Structured diff data:
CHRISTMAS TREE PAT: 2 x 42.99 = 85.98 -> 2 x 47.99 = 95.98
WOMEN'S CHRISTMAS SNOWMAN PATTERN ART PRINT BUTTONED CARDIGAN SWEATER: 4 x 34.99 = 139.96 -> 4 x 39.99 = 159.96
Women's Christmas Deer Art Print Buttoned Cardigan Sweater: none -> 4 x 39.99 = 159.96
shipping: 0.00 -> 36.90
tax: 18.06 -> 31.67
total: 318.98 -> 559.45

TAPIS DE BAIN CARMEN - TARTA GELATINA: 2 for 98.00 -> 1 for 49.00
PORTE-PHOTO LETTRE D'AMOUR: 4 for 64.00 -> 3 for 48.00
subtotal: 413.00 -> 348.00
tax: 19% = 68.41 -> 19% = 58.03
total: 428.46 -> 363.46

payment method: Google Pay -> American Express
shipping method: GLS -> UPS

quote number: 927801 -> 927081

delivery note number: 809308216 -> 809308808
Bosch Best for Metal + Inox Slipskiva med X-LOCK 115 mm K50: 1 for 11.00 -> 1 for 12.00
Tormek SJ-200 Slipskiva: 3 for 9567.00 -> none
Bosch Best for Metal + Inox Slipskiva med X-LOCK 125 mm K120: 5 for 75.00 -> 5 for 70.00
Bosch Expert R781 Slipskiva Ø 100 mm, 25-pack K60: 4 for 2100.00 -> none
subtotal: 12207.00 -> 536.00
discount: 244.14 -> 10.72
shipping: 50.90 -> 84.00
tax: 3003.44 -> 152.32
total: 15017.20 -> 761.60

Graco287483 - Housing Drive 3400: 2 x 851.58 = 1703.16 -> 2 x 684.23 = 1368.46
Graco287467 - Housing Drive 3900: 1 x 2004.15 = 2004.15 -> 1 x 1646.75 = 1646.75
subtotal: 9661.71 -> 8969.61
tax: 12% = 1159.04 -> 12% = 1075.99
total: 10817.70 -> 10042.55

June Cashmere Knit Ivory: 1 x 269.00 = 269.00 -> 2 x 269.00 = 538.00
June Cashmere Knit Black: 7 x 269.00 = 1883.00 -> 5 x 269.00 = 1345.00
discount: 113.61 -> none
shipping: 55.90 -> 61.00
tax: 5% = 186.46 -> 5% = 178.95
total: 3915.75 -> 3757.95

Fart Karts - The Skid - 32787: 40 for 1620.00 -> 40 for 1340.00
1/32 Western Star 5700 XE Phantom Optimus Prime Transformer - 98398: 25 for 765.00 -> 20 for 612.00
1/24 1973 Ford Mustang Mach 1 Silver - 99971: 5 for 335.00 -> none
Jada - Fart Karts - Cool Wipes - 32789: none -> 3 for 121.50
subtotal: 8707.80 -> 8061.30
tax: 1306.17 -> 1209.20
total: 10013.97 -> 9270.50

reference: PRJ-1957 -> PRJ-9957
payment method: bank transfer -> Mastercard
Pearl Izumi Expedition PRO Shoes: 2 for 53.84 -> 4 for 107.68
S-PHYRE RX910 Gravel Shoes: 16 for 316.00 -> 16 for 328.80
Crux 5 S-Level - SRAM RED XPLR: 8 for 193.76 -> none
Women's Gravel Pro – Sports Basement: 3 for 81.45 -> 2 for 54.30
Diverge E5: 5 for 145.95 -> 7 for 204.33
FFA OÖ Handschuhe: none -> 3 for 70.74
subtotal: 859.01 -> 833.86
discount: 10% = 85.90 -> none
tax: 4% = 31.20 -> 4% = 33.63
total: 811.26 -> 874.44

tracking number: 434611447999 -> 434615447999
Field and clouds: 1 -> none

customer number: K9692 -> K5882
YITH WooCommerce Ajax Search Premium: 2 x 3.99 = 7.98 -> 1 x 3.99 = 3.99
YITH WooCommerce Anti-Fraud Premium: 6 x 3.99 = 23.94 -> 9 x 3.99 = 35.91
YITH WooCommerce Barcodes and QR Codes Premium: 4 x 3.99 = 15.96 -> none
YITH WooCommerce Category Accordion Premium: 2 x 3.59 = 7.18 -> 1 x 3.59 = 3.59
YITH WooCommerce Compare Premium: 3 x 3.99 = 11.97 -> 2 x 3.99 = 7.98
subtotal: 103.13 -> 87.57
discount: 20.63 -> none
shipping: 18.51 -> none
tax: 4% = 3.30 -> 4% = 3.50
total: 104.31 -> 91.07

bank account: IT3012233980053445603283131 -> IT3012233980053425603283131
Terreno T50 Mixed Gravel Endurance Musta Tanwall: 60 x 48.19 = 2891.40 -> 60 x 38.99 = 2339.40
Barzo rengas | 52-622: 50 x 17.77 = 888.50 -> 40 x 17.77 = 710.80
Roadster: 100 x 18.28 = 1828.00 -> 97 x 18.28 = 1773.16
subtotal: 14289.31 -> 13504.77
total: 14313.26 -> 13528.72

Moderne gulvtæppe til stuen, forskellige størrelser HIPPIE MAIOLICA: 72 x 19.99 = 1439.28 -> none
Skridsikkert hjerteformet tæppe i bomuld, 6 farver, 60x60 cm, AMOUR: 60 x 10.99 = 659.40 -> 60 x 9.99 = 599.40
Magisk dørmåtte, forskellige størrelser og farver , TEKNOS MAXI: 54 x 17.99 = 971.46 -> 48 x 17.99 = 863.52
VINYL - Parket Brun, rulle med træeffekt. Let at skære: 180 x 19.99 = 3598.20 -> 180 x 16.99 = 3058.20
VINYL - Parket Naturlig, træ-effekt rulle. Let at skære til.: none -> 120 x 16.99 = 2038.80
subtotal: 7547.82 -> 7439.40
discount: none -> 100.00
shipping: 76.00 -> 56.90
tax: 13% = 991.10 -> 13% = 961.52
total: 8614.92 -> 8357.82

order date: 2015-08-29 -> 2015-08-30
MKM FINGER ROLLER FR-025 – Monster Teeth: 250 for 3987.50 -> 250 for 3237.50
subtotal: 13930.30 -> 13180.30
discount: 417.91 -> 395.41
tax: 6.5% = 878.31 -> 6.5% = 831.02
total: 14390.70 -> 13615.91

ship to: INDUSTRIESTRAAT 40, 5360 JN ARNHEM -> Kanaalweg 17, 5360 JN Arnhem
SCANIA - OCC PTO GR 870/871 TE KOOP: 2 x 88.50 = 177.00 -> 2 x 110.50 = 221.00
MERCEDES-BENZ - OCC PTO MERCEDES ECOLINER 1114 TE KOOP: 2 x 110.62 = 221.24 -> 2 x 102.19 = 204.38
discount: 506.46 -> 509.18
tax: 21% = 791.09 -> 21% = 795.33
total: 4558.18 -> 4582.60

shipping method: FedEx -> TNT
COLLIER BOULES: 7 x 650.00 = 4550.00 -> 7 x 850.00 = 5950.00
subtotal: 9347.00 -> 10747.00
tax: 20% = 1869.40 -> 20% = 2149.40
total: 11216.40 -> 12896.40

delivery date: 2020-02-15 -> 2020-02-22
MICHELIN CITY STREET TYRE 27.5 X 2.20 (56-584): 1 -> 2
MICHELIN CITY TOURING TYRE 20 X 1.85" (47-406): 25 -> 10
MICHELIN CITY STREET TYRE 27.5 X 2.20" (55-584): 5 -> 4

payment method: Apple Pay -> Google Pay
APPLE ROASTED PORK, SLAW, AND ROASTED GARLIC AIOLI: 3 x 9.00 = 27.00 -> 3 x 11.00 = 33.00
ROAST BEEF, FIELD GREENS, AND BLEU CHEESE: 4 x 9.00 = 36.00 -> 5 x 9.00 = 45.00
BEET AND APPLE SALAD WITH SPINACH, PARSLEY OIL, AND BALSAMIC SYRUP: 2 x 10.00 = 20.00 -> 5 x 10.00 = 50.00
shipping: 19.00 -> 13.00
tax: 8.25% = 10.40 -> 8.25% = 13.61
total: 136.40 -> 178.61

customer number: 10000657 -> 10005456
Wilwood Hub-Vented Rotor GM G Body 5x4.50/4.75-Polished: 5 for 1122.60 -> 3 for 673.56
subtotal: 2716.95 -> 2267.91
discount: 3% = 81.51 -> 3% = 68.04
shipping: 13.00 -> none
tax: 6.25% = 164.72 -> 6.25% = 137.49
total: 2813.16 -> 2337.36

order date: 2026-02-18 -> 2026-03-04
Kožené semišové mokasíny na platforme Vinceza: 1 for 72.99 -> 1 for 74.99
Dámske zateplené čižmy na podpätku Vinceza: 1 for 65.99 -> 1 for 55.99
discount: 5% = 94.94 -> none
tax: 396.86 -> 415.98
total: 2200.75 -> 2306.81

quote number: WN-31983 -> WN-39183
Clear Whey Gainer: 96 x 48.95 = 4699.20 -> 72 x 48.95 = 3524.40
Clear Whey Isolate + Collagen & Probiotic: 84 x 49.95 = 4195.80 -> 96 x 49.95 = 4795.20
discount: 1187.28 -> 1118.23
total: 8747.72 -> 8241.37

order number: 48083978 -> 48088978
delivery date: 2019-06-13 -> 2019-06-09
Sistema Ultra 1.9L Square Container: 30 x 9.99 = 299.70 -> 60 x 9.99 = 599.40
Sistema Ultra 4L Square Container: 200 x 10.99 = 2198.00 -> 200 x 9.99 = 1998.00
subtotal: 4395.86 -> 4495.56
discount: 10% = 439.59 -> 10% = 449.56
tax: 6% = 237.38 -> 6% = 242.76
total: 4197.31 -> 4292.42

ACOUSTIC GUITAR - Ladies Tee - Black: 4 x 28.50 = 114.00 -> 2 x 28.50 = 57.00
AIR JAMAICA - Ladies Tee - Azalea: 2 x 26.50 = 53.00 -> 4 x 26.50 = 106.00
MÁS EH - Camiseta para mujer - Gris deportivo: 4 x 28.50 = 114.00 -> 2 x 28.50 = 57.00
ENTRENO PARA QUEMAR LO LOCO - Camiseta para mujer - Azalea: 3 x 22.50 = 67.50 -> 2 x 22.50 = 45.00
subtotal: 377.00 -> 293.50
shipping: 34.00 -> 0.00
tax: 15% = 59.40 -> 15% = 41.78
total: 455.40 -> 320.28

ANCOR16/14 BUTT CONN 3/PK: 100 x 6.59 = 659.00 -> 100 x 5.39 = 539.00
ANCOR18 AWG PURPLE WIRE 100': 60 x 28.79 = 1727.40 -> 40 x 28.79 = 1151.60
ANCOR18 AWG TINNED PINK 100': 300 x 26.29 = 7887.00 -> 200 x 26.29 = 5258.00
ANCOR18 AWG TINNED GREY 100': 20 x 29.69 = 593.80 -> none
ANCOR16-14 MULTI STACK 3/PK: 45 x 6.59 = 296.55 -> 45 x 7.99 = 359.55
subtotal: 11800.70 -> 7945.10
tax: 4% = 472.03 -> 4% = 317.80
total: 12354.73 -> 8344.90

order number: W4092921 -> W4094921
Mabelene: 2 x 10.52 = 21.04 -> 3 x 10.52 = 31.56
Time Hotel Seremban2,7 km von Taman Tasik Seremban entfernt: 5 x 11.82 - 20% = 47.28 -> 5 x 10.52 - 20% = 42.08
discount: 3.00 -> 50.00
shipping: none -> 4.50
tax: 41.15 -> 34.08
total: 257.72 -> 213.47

Work instructions:
Above are the entries. Output exactly the lines beginning with the line that has "Magisk dørmåtte, forskellige" and ending with the line that has "VINYL - Parket Naturlig, træ-effekt".

Solution for this exercise:
Magisk dørmåtte, forskellige størrelser og farver , TEKNOS MAXI: 54 x 17.99 = 971.46 -> 48 x 17.99 = 863.52
VINYL - Parket Brun, rulle med træeffekt. Let at skære: 180 x 19.99 = 3598.20 -> 180 x 16.99 = 3058.20
VINYL - Parket Naturlig, træ-effekt rulle. Let at skære til.: none -> 120 x 16.99 = 2038.80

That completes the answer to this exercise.